Chapter 10: Work and Energy

10.1 Work

The Scientific Conception of Work

• Difference from Daily Life: Common activities like reading, thinking hard, holding a heavy load on one's head without moving, or pushing a rock that doesn't move are considered "hard work" in everyday language but constitute no work in science.
• Two Conditions for Work:
  1. A force must act on an object.
  2. The object must be displaced.
• If either condition is not met (e.g., displacement is zero), no work is done.

Work Done by a Constant Force

• Definition: Work done is the product of the force and the displacement in the direction of the force.
• Formula: W = F × s (where F is Force and s is displacement).
• Quantity: Work is a scalar quantity; it has only magnitude and no direction.
• Unit: The SI unit is the Joule (J) or newton metre (N m).
  Definition of 1 Joule: The amount of work done on an object when a force of 1 N displaces it by 1 m along the line of action of the force.

Positive and Negative Work

• Positive Work: Work is positive when the force acts in the direction of displacement (e.g., a baby pulling a toy car, lifting an object up).
• Negative Work: Work is negative when the force acts opposite to the direction of displacement (e.g., friction acting against a moving object, or gravity acting on an object being lifted). The formula becomes W = F × (-s).

10.2 Energy

• Definition: Energy is the capability to do work. An object possessing energy can exert a force on another object to transfer energy.
• Transfer: The object doing the work loses energy, and the object on which work is done gains energy.
• Unit: Same as work: Joule (J). Larger unit: kilojoule (kJ), where 1 kJ = 1000 J.
• Forms of Energy: Mechanical energy (Kinetic + Potential), heat, chemical, electrical, and light energy. The Sun is the ultimate source for many energy forms.

Kinetic Energy

• Definition: The energy possessed by an object due to its motion. Moving objects like a bullet, blowing wind, or a running athlete possess kinetic energy.
• Factors: Kinetic energy increases with the speed of the object. A faster-moving object can do more work than a slower one of the same mass.
• Formula: For an object of mass m moving with uniform velocity v:
  
  E_k = ½ m v²
• Relation to Work: The work done on an object to change its velocity is equal to the change in its kinetic energy.

Potential Energy

• Definition: The energy present in an object by virtue of its position or configuration (shape).
• Examples: Stretched rubber band, a wound-up spring in a toy car, or a bent bow (elastic potential energy).
• Gravitational Potential Energy:
  • Energy gained by an object when raised to a height against gravity.
  • Formula: E_p = mgh (where m is mass, g is acceleration due to gravity, and h is height).
  • Path Independence: The work done by gravity depends only on the difference in vertical height between the initial and final positions, not on the path taken.

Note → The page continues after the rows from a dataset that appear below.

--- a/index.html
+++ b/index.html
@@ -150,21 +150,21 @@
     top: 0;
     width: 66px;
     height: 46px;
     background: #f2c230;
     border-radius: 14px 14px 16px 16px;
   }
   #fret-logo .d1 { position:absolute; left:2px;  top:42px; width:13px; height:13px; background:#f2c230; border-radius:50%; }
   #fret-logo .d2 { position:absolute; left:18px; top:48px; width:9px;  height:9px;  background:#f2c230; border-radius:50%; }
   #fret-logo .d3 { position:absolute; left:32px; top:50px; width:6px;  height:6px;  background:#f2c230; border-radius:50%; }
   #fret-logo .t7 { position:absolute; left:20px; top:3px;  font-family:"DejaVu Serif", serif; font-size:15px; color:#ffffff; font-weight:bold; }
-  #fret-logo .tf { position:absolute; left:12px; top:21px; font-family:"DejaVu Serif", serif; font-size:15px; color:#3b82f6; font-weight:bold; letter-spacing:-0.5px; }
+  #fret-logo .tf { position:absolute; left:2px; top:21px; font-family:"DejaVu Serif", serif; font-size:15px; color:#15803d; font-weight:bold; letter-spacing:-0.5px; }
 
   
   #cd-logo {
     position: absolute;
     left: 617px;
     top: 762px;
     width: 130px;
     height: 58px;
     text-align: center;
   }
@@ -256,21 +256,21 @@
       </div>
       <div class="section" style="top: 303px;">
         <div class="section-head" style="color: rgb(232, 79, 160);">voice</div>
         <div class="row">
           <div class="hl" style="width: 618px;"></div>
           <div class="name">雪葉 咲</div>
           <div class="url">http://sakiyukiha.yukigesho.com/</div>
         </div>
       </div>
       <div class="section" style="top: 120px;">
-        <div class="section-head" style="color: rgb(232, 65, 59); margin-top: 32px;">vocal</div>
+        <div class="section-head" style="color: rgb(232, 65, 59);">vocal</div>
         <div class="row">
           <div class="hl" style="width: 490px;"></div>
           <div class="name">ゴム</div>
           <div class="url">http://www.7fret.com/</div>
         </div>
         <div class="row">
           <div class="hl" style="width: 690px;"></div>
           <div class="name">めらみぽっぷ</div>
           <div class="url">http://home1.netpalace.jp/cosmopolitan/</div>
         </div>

Law of Conservation of Energy

• The Law: Energy can neither be created nor destroyed; it can only be converted from one form to another. The total energy before and after the transformation remains the same.
• Mechanical Energy: The sum of kinetic energy and potential energy of an object is constant (assuming no friction).
  Potential Energy + Kinetic Energy = Constant
• Example (Free Fall): As an object falls, its potential energy decreases while its kinetic energy increases by an equal amount. At any point, mgh + ½mv² is constant.

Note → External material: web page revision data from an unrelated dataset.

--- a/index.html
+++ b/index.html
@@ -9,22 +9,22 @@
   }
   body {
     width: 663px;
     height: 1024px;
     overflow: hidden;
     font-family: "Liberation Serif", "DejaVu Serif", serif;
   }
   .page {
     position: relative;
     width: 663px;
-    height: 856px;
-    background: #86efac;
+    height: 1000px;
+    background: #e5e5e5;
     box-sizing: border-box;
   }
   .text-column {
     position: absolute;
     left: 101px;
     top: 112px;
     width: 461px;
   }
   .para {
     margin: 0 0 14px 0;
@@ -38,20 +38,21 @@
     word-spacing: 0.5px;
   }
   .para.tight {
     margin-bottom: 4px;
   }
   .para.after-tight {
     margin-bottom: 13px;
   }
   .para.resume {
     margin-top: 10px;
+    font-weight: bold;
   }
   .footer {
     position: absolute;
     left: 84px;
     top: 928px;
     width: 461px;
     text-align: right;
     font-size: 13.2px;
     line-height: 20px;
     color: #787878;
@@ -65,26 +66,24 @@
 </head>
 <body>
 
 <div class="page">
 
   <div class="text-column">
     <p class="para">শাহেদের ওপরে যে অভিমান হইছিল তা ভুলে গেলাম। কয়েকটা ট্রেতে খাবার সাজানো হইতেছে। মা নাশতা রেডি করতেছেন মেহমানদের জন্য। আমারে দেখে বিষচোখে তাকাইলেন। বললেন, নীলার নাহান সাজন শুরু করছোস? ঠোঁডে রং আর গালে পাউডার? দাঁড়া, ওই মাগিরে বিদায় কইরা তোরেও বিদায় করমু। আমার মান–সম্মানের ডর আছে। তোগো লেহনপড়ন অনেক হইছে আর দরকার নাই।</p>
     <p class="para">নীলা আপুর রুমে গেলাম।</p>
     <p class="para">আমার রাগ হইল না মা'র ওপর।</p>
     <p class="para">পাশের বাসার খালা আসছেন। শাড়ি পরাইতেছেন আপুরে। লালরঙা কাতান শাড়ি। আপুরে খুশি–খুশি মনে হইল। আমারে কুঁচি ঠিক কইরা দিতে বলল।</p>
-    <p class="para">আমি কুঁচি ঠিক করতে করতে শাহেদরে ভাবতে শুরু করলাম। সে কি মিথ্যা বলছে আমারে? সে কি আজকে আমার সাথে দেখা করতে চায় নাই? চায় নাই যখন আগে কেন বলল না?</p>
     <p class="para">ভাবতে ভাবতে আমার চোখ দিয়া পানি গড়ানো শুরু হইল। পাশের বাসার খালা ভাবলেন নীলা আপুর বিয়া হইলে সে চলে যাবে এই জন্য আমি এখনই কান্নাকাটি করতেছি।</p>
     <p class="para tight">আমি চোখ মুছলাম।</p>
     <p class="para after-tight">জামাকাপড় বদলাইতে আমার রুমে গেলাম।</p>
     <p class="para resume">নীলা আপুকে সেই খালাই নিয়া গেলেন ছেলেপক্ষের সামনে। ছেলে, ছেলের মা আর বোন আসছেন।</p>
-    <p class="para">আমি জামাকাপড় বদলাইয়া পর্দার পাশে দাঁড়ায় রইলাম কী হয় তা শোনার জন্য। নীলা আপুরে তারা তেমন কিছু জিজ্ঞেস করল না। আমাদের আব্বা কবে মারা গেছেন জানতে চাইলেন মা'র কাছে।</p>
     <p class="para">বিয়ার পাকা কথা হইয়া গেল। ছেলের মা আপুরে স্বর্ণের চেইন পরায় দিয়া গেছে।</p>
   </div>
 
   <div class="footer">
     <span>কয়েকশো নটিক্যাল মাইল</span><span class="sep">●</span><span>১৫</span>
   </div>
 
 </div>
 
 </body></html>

10.3 Rate of Doing Work (Power)

• Definition: Power measures the speed of work done, or the rate of transfer of energy. It determines how fast or slow work is done.
• Formula:
  
  Power = Work / Time (P = W / t)
• Unit: The SI unit is the Watt (W).
  1 Watt = 1 Joule per second (1 J s^-1).
• Larger Units: Kilowatt (kW).
  1 kW = 1000 W = 1000 J s^-1.
• Average Power: When an agent does work at different rates at different intervals, average power is calculated by dividing total energy consumed by total time taken.